• TASK REQUIREMENTS: Only lines holding the word "Blue" are wanted. Copy them from the listing below.

• GIVEN RECORDS:
--- START ---

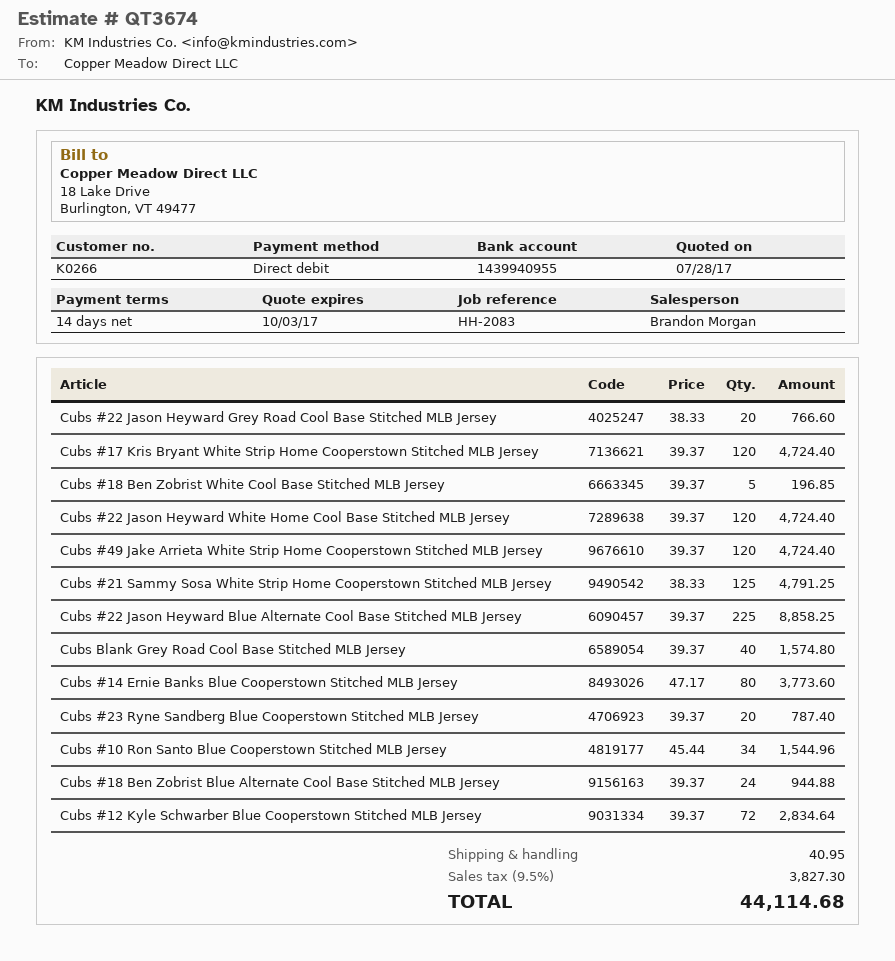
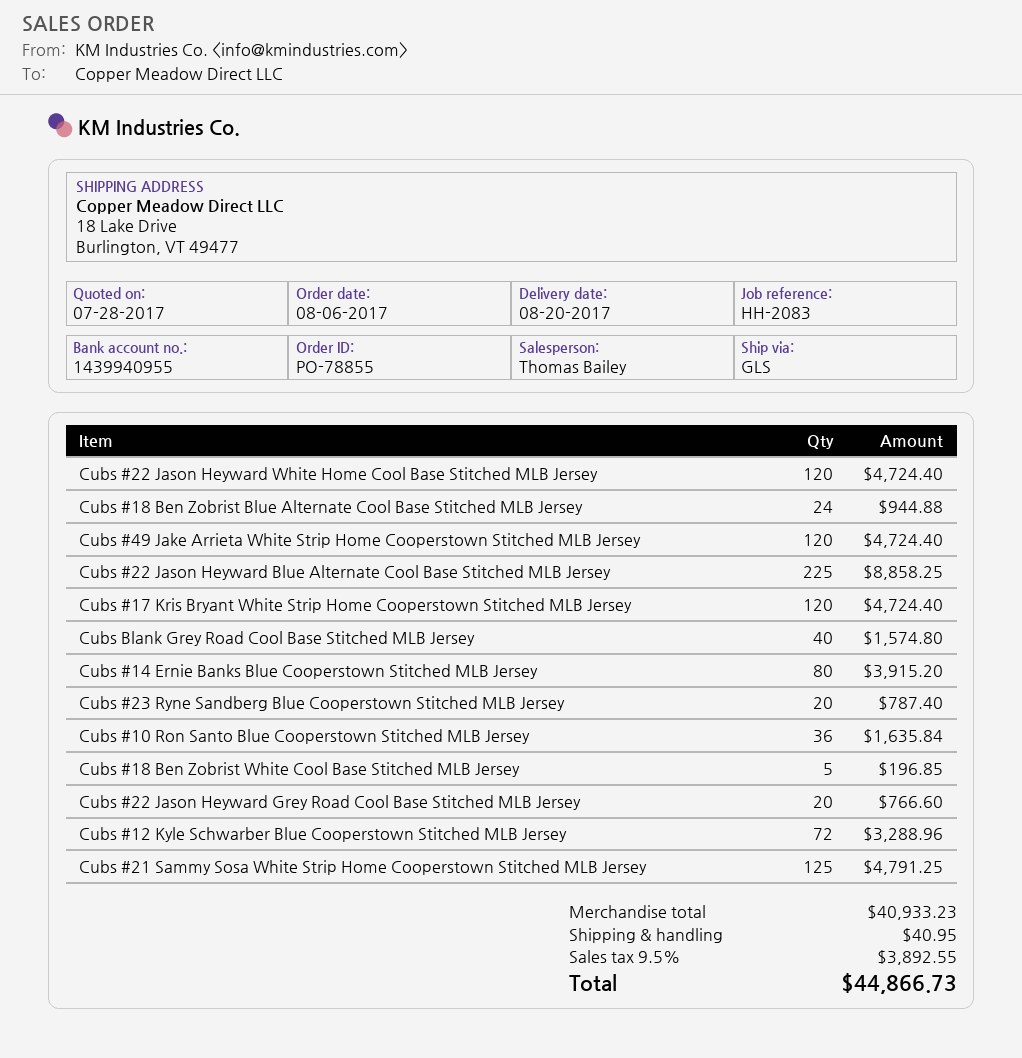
sales rep: Brandon Morgan -> Thomas Bailey
Cubs #14 Ernie Banks Blue Cooperstown Stitched MLB Jersey: 80 for 3773.60 -> 80 for 3915.20
Cubs #10 Ron Santo Blue Cooperstown Stitched MLB Jersey: 34 for 1544.96 -> 36 for 1635.84
Cubs #12 Kyle Schwarber Blue Cooperstown Stitched MLB Jersey: 72 for 2834.64 -> 72 for 3288.96
tax: 9.5% = 3827.30 -> 9.5% = 3892.55
total: 44114.68 -> 44866.73

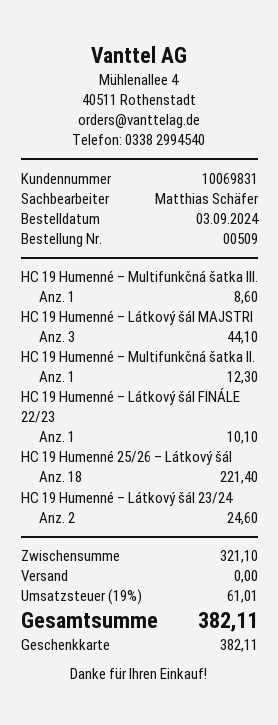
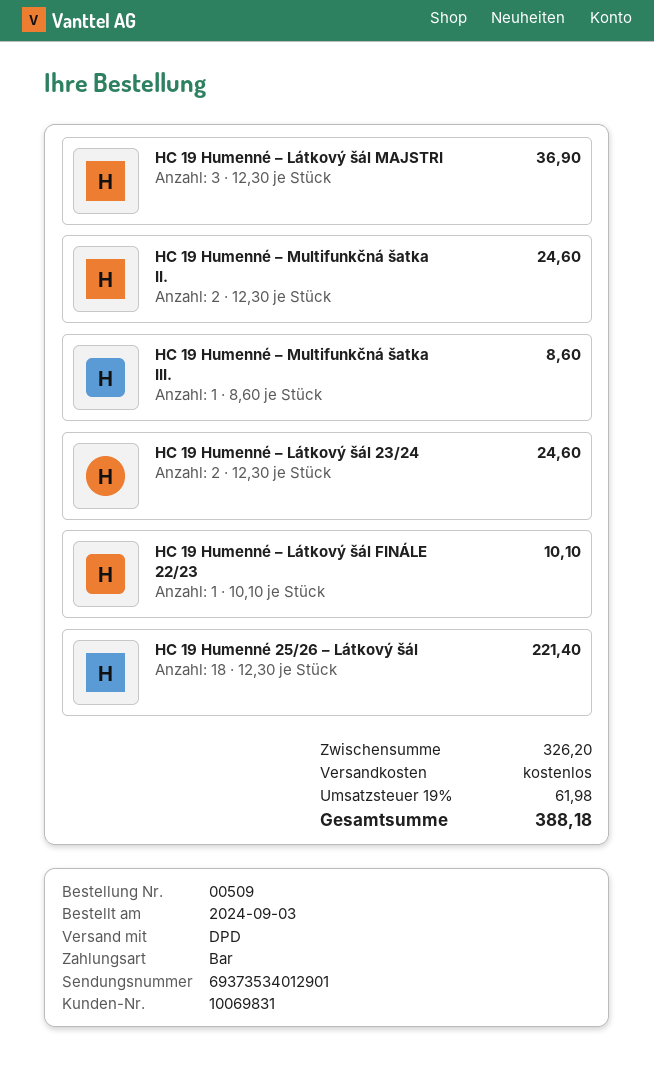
payment method: gift card -> cash
HC 19 Humenné – Látkový šál MAJSTRI: 3 for 44.10 -> 3 for 36.90
HC 19 Humenné – Multifunkčná šatka II.: 1 for 12.30 -> 2 for 24.60
subtotal: 321.10 -> 326.20
tax: 19% = 61.01 -> 19% = 61.98
total: 382.11 -> 388.18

--- END ---

• RESPONSE TO THE TASK:
Cubs #14 Ernie Banks Blue Cooperstown Stitched MLB Jersey: 80 for 3773.60 -> 80 for 3915.20
Cubs #10 Ron Santo Blue Cooperstown Stitched MLB Jersey: 34 for 1544.96 -> 36 for 1635.84
Cubs #12 Kyle Schwarber Blue Cooperstown Stitched MLB Jersey: 72 for 2834.64 -> 72 for 3288.96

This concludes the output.